There have been 6 EPRs built, Flamanville-3, Olkiluoto-3, Taishan-1 & 2, and Hinkley Point C (2 units).
All of them are/were massively over budget and behind schedule.
Olkiluoto started construction in 2005, was supposed to complete commissioning in 2010, but only came online last year. Costs went from €3B to somewhere over €11B, the contract ‘not-to-exceed’ amount.
Flamanville started construction in 2007, was supposed to complete commissioning in 2012, but is projected to complete commissioning late this year. Costs went from €3.3B to somewhere over €20B.

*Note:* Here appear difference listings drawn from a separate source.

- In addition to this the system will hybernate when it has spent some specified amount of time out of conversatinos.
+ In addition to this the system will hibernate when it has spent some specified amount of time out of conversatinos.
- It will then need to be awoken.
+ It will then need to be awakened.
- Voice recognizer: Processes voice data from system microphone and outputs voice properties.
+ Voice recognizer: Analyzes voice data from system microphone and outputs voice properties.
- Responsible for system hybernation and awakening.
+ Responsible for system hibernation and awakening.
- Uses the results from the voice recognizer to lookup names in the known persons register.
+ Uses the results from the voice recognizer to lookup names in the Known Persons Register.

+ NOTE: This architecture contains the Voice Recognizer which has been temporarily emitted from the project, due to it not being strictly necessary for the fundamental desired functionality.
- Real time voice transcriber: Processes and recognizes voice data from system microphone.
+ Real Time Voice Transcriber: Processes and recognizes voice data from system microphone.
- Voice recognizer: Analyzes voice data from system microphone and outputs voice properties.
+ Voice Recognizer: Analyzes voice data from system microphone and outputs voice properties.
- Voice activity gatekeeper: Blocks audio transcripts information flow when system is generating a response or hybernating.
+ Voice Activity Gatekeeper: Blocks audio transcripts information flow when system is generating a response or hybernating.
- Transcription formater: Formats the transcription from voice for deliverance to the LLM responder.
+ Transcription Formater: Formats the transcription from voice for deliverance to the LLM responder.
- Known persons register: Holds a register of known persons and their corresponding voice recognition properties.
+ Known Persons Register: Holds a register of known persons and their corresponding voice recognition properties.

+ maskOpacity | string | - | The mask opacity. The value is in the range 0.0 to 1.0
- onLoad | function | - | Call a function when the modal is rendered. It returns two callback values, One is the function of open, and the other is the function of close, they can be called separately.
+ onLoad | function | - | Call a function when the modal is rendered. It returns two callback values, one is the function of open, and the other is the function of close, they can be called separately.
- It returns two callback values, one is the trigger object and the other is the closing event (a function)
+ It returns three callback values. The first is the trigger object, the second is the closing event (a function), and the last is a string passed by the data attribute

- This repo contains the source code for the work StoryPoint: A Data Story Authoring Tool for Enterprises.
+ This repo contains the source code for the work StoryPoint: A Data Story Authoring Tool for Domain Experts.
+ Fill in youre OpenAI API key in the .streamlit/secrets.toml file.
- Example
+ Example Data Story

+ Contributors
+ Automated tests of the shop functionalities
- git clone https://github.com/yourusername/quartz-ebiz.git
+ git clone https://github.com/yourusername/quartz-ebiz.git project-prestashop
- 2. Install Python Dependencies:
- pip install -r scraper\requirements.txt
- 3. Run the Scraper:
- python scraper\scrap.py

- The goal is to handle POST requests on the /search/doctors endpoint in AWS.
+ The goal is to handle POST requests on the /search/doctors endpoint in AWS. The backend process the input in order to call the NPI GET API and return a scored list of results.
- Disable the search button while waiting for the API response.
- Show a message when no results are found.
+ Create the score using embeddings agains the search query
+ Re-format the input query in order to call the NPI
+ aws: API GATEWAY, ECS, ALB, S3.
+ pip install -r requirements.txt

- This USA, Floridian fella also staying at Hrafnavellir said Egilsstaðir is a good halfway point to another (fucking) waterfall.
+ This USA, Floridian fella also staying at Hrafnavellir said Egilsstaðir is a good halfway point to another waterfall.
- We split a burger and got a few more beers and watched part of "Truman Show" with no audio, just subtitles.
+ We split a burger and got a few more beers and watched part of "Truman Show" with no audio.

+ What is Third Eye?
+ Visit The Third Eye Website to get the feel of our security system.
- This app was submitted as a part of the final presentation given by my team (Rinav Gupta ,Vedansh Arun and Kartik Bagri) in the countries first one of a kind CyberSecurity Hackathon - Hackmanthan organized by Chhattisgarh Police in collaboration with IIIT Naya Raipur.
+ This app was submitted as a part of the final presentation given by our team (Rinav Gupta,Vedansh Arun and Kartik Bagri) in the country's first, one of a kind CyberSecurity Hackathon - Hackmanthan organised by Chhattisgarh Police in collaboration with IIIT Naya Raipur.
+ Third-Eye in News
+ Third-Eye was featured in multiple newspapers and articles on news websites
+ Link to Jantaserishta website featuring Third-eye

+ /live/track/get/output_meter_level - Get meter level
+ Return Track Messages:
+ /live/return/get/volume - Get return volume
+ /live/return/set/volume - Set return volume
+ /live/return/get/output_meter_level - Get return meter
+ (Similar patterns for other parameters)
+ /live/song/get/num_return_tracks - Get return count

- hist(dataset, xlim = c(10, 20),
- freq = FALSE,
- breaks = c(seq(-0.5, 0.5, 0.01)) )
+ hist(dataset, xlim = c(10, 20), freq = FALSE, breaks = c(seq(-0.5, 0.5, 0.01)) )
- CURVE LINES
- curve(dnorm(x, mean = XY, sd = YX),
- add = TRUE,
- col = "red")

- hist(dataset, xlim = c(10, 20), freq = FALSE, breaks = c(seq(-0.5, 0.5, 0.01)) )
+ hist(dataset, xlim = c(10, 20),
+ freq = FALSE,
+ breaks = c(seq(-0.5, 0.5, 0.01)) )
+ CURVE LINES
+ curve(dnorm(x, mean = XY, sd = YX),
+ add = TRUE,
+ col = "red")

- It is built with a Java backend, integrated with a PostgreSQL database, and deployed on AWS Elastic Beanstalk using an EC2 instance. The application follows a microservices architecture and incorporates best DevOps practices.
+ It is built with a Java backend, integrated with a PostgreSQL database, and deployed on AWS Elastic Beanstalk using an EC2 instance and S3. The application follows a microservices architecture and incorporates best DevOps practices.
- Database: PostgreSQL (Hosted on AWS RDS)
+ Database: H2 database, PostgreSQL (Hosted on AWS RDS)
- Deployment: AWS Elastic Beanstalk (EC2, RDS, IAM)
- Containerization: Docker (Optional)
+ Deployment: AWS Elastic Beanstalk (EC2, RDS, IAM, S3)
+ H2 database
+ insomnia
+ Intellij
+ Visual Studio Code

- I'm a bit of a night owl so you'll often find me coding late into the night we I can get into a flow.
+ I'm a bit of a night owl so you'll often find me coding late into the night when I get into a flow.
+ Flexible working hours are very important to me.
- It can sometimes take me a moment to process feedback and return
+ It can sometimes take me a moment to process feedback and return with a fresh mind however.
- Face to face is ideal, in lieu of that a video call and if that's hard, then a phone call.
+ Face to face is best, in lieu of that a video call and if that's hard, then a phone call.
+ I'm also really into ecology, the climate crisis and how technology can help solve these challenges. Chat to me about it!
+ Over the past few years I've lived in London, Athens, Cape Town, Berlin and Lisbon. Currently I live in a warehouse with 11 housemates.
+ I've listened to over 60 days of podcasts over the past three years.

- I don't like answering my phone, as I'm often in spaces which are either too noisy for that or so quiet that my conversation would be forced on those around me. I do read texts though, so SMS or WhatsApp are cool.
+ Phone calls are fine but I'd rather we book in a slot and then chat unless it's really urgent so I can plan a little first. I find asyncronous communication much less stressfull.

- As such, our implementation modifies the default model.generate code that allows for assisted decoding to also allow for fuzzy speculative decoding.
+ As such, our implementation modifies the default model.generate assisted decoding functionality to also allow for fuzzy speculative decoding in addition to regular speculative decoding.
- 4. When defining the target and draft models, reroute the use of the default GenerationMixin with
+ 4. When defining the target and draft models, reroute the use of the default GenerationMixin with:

Hinkley Point C is still under construction. It’s difficult to put an actual start date because a pile of preliminary site prep work happened prior to real construction starting. Concrete was poured in 2016 though and it was supposed to be operational in 2023. They’re now estimating 2028 at the earliest. Costs have gone from £16B to and estimated £35B.
Taishan 1 & 2 started construction in 2009/10 and went online in 2018/19, roughly 5 years late. Unit 1 had to be taken offline for a year due to faulty fuel bundles. Both units have had reliability issues. Costs ended up at the equivalent of $7.5B, almost double the original estimate.
TBF the EPR is just a horrifically complex design. It’s no wonder they all sucked.
No matter which angle I approach the topic from, it always comes back to this:
“findings suggest that the cost per kilowatt (KW) for utility-scale solar is less than $1,000, while the comparable cost per KW for nuclear power is between $6,500 and $12,250. At present estimates, the Vogtle nuclear plant will cost about $10,300 per KW, near the top of Lazard’s range. This means nuclear power is nearly 10 times more expensive to build than utility-scale solar on a cost per KW basis.”
https://www.energysage.com/about-clean-energy/nuclear-energy/solar-vs-nuclear/
I just don’t see how this makes any economic sense. Sure, we could go all in on new nuclear and it would work fine but I don’t want to pay for that, I want cheap renewable power.
Then there’s this:
https://www.reuters.com/business/energy/high-river-temperatures-limit-french-nuclear-power-production-2023-07-12/
Building a plant with a lifecycle of 30-50 years seems like a bad idea when our world is getting more and more unpredictable. We’ve got climate change, we’ve got Putin fucking around with 6 reactors in Ukraine, earthquakes, tsunamis, human error, etc.
If a wind turbine catches fire, it’s not that big of a deal.
shits expensive because those plants are older, more complicated, and riddled with constructions issues. Literally all we have to do is just build more of them, and it will go away.
Or if that doesnt satisfy you, a one time government subsidy for the building costs will drastically improve it. (most of the cost is upfront after all.)
I’ve shown the data, there’s no economic case. Not to be an ass but your post reads like nuclear fanfic rather than a persuasive argument for new nuclear.
No, it’s because it’s an off topic tangent. We’re talking about SMRs doing not-baseline. Not renewables doing baseline. The very fact they brought it up is indication of binary thought patterns like team sports thinking. “They are for this one thing I don’t like, therefore they must be against the thing I do like!” kind of thing. False dichotomy.
Apparently it’s also false on top of that. Go figure.
here https://www.pnas.org/doi/full/10.1073/pnas.1610381114 we can talk about this, feel free to put forward counter arguments, the gist of the cited paper is that previous studies claiming 100% renewable baseload is possible requires sketchy manipulation of the expected demand as well as currently unavailable storage technology on an almost impossible scale. We’re working on all kinds of storage solutions but the reality is we’re not there yet. I’m rooting for molten salt storage or compressed gas storage rather than ramping up more lithium battery storage. Flow batteries are promising as well, but in any case we won’t have enough storage or transmission capability to have a 100% renewable baseload in the next couple of decades.
Looks like someone beat me to it :)
“In sum, Clack et al.’s analysis is riddled with errors and has no impact on Jacobson et al.’s conclusions.”